O sistema nervoso central de Drosophila (CNS) é composto das seguintes estruturas principais: regiões do córtex que contêm os corpos celulares neuronais; neuropils que abrigar conexões sinápticas; intervalos de axônio de pequenos e grandes que se conectar a diferentes neuropiles; nervos periféricos que conectam os músculos e órgãos sensoriais com o CNS (Figura 1).
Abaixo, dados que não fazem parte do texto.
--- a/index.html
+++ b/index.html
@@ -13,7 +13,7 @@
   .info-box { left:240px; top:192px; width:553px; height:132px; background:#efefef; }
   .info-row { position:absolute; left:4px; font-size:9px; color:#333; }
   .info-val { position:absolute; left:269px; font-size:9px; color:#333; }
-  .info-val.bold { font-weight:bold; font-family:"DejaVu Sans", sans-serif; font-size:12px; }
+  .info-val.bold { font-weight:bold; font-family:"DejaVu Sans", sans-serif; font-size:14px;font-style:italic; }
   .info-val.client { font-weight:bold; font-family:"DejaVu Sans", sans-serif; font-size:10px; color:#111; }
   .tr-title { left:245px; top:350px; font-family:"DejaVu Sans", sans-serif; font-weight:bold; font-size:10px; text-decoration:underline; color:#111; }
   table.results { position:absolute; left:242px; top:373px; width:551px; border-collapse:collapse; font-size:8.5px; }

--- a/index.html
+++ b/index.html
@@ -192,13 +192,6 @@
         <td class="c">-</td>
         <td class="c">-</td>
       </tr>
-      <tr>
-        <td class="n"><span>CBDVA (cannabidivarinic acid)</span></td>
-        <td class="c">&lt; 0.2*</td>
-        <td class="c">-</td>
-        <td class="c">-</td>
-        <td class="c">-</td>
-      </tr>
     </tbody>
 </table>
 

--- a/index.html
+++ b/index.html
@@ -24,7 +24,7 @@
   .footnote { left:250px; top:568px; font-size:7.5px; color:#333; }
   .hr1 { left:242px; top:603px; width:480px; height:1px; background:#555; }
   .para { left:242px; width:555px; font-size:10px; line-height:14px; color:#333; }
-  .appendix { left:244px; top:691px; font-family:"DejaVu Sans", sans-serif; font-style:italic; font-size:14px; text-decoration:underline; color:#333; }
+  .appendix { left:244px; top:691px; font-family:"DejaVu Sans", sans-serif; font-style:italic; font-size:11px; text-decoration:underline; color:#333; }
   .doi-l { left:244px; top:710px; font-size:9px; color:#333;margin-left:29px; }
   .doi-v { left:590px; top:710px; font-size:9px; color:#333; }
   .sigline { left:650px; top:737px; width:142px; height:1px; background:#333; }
Glia encontram-se associados com todas estas estruturas anatômicas: glia Cortex (CG) nas regiões corticais, como astrocyte glia (AIG) e ensheathing glia (EG) nas regiões neuropile, ensheathing glia também estão associados com intervalos de axônio central e periférico nervos (EGN) e finalmente, duas folha-como glia, glia perineurial (PG) e subperineurial (SPG), que juntos formam uma camada contígua que cobre o NS inteiro (Figura 2).
Estudos anteriores mostraram que glia desempenham papéis importantes no desenvolvimento do NS; monitorar os números de celular neuronal por reagir a circula sistemicamente insulin-como peptides, fornecem suporte trófico para os neurônios, tais como o transporte do lactato astrocyte-neurônio e eliminar os neurônios morrendo por fagocitose3,4 , 5 , 6. no NS maduro, glia manter o BBB, ocupam os neurotransmissores e manter a homeostase iónica, atuam como as principais células do sistema imunológico da ns, desde que os macrófagos não podem violar o BBB e modulam a atividade sináptica, bem como comportamento animal6 , 7 , 8 , 9 , 10 , 11.
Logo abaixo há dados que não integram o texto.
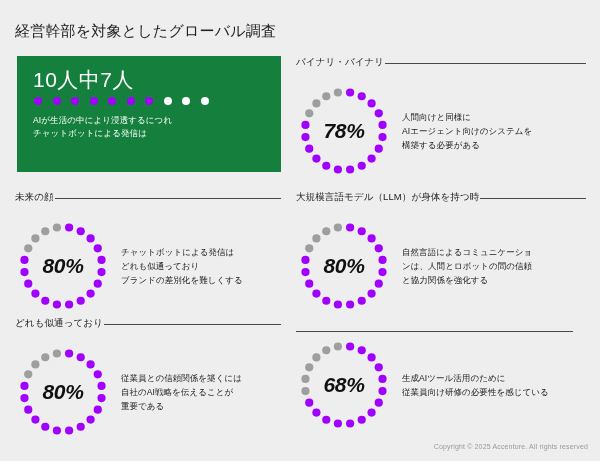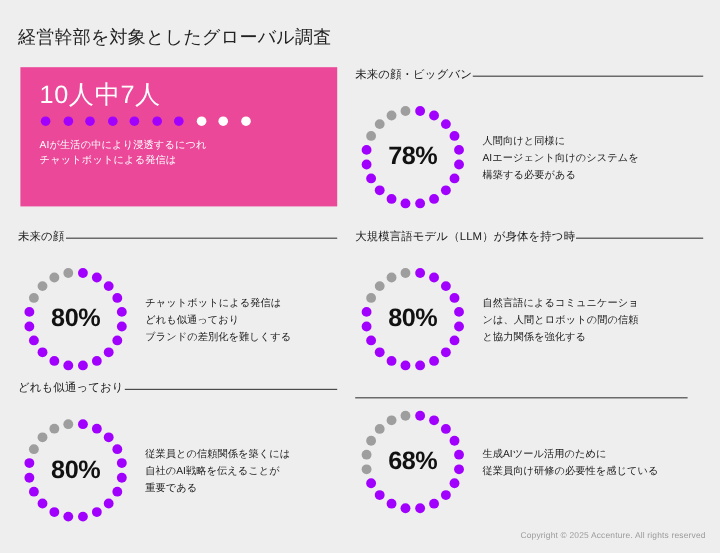--- a/index.html
+++ b/index.html
@@ -176,7 +176,7 @@
 
 <div class="section" style="left:296px; top:56px; width:290px;">
   <div class="sec-header">
-    <span class="sec-title">未来の顔・ビッグバン</span>
+    <span class="sec-title">バイナリ・バイナリ</span>
     <span class="sec-rule"></span>
   </div>
   <div class="sec-body">

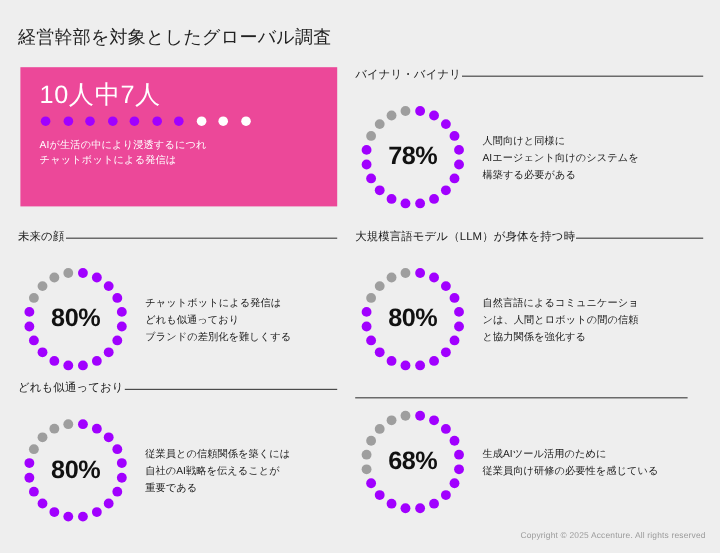--- a/index.html
+++ b/index.html
@@ -35,7 +35,7 @@
     top: 56px;
     width: 264px;
     height: 116px;
-    background: #ec4899;
+    background: #15803d;
     box-sizing: border-box;
     padding: 12px 16px 0 16px;
   }

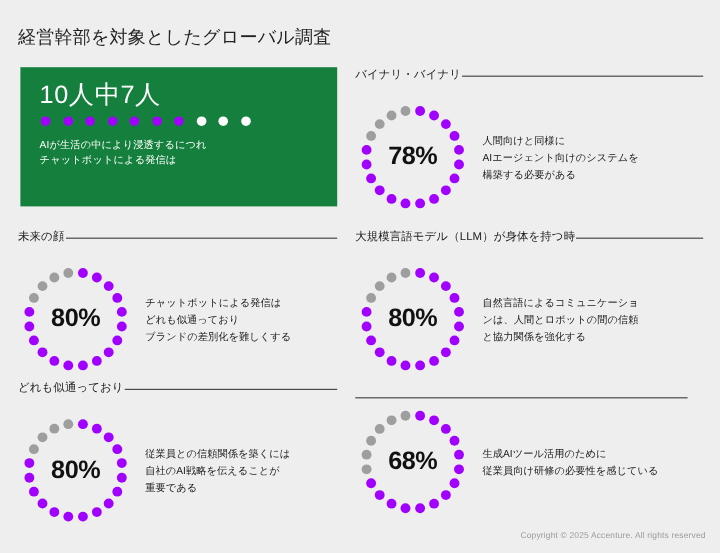--- a/index.html
+++ b/index.html
@@ -107,6 +107,7 @@
     width: 96px;
     height: 96px;
     flex: 0 0 auto;
+    font-style: italic;
   }
   .donut svg { display: block; }
   .donut-label {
Se os diferentes subtipos gliais executam funções especializadas permanece uma importante questão em aberto. No entanto, uma análise sistemática de todo o genoma da glia, especialmente no adulto, é dificultada pela falta de ferramentas genéticas adequadas para sua manipulação. Aqui, um método que permite a caracterização eficiente e fácil de formas de célula para estudar interações célula-célula complexo é apresentado. Esta técnica foi aplicada para caracterizar a morfologia dos diferentes subtipos gliais no cérebro adulto Drosophila , mas, dependendo do driver específico GAL4 usado, isso poderia ser adaptado para estudar neurônios12,13 , qualquer tipo de entrelaçamento de células e em princípio qualquer tecido em qualquer fase do desenvolvimento.